* **LISTED ENTRIES**:

____________

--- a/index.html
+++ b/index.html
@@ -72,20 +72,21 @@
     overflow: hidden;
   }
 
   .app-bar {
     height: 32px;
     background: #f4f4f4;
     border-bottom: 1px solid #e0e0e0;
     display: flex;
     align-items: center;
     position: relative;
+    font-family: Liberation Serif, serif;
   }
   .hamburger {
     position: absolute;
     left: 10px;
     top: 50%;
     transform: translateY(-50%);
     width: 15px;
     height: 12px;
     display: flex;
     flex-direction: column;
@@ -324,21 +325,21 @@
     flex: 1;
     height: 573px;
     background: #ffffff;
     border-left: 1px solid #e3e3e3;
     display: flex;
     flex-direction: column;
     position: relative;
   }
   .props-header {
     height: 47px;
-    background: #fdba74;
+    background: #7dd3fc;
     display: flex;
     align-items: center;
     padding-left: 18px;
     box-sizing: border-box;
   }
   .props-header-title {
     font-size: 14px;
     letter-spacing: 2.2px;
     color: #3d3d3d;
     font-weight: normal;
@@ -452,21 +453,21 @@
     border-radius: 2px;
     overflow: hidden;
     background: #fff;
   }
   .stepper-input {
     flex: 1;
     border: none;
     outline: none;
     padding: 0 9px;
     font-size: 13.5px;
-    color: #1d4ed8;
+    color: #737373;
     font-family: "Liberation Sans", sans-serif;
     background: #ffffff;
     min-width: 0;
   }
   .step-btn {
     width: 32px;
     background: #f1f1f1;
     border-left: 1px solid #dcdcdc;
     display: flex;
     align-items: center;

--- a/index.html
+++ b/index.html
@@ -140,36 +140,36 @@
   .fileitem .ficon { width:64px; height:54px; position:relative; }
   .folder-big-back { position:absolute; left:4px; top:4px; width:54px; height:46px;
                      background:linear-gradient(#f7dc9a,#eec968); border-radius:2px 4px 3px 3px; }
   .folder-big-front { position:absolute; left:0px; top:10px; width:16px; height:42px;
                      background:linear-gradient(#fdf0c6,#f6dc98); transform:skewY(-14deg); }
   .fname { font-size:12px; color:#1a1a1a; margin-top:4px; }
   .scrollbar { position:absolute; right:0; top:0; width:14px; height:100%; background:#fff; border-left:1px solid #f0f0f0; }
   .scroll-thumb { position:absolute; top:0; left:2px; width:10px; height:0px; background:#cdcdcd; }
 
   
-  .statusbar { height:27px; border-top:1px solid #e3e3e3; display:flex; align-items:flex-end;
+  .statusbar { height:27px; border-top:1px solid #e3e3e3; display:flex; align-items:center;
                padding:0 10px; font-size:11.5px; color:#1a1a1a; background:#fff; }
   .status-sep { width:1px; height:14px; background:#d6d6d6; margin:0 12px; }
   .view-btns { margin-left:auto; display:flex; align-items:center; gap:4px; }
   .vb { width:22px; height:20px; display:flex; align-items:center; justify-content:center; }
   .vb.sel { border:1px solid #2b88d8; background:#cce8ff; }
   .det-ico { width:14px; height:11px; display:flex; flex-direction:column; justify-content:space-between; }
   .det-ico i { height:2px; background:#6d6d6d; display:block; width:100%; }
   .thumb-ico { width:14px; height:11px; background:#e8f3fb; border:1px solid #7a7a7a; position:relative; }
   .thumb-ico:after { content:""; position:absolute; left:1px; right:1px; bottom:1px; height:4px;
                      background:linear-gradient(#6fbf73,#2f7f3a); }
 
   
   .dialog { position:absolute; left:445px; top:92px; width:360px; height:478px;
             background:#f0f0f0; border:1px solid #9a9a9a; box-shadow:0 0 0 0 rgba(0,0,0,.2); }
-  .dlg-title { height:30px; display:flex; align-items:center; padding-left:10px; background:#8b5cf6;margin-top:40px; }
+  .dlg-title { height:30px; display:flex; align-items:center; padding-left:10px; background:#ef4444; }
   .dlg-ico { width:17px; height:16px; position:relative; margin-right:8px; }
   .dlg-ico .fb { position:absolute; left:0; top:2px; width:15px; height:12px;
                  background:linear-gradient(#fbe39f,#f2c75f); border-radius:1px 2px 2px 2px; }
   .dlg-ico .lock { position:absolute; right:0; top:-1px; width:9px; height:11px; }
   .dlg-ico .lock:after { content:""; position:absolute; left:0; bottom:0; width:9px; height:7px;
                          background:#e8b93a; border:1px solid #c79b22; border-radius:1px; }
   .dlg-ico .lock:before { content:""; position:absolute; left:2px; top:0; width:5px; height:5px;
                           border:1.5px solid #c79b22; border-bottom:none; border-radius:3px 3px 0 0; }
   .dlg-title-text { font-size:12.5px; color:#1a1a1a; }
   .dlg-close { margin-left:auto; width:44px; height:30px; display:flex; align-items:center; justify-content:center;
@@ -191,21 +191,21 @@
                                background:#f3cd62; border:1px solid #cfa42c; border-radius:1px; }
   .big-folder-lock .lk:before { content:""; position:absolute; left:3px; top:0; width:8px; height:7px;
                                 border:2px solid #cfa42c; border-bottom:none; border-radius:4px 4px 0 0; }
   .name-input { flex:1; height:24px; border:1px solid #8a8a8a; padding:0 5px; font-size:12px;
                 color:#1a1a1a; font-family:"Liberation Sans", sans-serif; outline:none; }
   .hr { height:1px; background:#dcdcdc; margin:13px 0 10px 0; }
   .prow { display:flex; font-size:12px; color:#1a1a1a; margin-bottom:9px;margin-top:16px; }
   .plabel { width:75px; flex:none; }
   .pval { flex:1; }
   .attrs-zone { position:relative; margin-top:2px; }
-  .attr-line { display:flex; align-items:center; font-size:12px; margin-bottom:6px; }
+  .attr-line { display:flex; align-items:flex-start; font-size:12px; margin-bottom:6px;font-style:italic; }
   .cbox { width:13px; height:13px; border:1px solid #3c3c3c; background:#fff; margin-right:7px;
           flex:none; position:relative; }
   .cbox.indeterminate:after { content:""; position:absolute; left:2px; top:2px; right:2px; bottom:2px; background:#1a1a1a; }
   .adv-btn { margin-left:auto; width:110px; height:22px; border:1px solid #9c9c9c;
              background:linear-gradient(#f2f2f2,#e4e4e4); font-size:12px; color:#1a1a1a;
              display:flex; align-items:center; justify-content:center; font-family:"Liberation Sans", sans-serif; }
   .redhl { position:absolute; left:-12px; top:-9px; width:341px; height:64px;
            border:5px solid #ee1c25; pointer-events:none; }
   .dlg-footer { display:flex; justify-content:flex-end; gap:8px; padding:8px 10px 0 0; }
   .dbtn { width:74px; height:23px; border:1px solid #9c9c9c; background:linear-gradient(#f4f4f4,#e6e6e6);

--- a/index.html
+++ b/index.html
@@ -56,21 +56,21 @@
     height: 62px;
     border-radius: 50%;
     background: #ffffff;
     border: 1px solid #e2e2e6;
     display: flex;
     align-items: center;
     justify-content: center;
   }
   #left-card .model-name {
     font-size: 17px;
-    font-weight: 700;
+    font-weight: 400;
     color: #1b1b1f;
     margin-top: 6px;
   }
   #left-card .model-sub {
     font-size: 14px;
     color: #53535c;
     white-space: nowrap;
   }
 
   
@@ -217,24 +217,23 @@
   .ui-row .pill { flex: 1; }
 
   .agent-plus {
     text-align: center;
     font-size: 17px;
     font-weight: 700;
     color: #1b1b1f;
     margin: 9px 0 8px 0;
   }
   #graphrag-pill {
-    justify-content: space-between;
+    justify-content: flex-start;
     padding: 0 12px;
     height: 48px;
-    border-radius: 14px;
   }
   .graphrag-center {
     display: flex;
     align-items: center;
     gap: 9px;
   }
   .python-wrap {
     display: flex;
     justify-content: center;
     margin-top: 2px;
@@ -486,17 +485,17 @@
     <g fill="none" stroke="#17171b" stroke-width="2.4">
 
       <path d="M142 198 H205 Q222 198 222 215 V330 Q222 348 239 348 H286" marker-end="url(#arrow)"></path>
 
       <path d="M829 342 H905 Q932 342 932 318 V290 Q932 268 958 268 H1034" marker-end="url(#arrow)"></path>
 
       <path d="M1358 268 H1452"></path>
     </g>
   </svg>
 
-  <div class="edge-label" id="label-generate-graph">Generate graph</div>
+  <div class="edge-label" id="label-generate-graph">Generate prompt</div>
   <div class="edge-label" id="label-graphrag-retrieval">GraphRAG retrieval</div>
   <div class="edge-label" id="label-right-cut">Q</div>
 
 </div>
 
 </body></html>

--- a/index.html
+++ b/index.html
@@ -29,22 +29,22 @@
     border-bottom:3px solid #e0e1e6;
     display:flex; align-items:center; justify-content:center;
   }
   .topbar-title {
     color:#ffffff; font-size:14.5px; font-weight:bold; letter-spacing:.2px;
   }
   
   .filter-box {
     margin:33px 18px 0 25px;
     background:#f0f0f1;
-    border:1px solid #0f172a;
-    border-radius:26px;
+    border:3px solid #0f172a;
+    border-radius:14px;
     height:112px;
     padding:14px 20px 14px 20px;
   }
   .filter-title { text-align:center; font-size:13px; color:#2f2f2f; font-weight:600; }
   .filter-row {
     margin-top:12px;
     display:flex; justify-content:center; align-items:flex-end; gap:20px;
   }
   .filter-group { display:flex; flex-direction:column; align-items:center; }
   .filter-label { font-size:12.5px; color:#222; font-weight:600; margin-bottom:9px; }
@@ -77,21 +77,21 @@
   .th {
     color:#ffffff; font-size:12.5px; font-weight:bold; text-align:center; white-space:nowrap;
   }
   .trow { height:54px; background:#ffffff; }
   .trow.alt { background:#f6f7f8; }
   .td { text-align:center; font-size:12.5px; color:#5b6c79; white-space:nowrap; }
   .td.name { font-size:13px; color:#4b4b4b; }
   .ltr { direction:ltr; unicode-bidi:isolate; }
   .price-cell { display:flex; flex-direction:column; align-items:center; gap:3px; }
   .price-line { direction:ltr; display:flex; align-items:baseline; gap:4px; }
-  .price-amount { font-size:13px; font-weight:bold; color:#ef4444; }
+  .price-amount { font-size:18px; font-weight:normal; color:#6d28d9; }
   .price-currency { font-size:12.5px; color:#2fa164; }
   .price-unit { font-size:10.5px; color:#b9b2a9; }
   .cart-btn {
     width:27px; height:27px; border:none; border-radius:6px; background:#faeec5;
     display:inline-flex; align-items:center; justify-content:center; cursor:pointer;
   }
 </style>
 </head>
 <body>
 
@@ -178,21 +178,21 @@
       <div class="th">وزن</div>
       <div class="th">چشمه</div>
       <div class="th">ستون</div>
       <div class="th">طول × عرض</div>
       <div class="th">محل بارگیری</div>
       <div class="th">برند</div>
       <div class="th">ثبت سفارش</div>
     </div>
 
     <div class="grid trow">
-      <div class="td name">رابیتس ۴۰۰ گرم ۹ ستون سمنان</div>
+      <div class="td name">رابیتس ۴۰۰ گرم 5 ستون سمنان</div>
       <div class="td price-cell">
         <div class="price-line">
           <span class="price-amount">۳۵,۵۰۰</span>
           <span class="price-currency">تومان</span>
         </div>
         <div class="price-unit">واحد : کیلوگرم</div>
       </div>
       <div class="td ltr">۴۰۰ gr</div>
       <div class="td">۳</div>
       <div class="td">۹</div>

____________

* **ACTIVITY**: Look back at the entries above. Retype the line with "-486,17 +485,17 @@", the line with "flex-direction:column; align-items:center; gap:3px;", and all lines in between.

* **WRITTEN RESPONSE**:
@@ -486,17 +485,17 @@
     <g fill="none" stroke="#17171b" stroke-width="2.4">
 
       <path d="M142 198 H205 Q222 198 222 215 V330 Q222 348 239 348 H286" marker-end="url(#arrow)"></path>
 
       <path d="M829 342 H905 Q932 342 932 318 V290 Q932 268 958 268 H1034" marker-end="url(#arrow)"></path>
 
       <path d="M1358 268 H1452"></path>
     </g>
   </svg>
 
-  <div class="edge-label" id="label-generate-graph">Generate graph</div>
+  <div class="edge-label" id="label-generate-graph">Generate prompt</div>
   <div class="edge-label" id="label-graphrag-retrieval">GraphRAG retrieval</div>
   <div class="edge-label" id="label-right-cut">Q</div>
 
 </div>
 
 </body></html>

--- a/index.html
+++ b/index.html
@@ -29,22 +29,22 @@
     border-bottom:3px solid #e0e1e6;
     display:flex; align-items:center; justify-content:center;
   }
   .topbar-title {
     color:#ffffff; font-size:14.5px; font-weight:bold; letter-spacing:.2px;
   }
   
   .filter-box {
     margin:33px 18px 0 25px;
     background:#f0f0f1;
-    border:1px solid #0f172a;
-    border-radius:26px;
+    border:3px solid #0f172a;
+    border-radius:14px;
     height:112px;
     padding:14px 20px 14px 20px;
   }
   .filter-title { text-align:center; font-size:13px; color:#2f2f2f; font-weight:600; }
   .filter-row {
     margin-top:12px;
     display:flex; justify-content:center; align-items:flex-end; gap:20px;
   }
   .filter-group { display:flex; flex-direction:column; align-items:center; }
   .filter-label { font-size:12.5px; color:#222; font-weight:600; margin-bottom:9px; }
@@ -77,21 +77,21 @@
   .th {
     color:#ffffff; font-size:12.5px; font-weight:bold; text-align:center; white-space:nowrap;
   }
   .trow { height:54px; background:#ffffff; }
   .trow.alt { background:#f6f7f8; }
   .td { text-align:center; font-size:12.5px; color:#5b6c79; white-space:nowrap; }
   .td.name { font-size:13px; color:#4b4b4b; }
   .ltr { direction:ltr; unicode-bidi:isolate; }
   .price-cell { display:flex; flex-direction:column; align-items:center; gap:3px; }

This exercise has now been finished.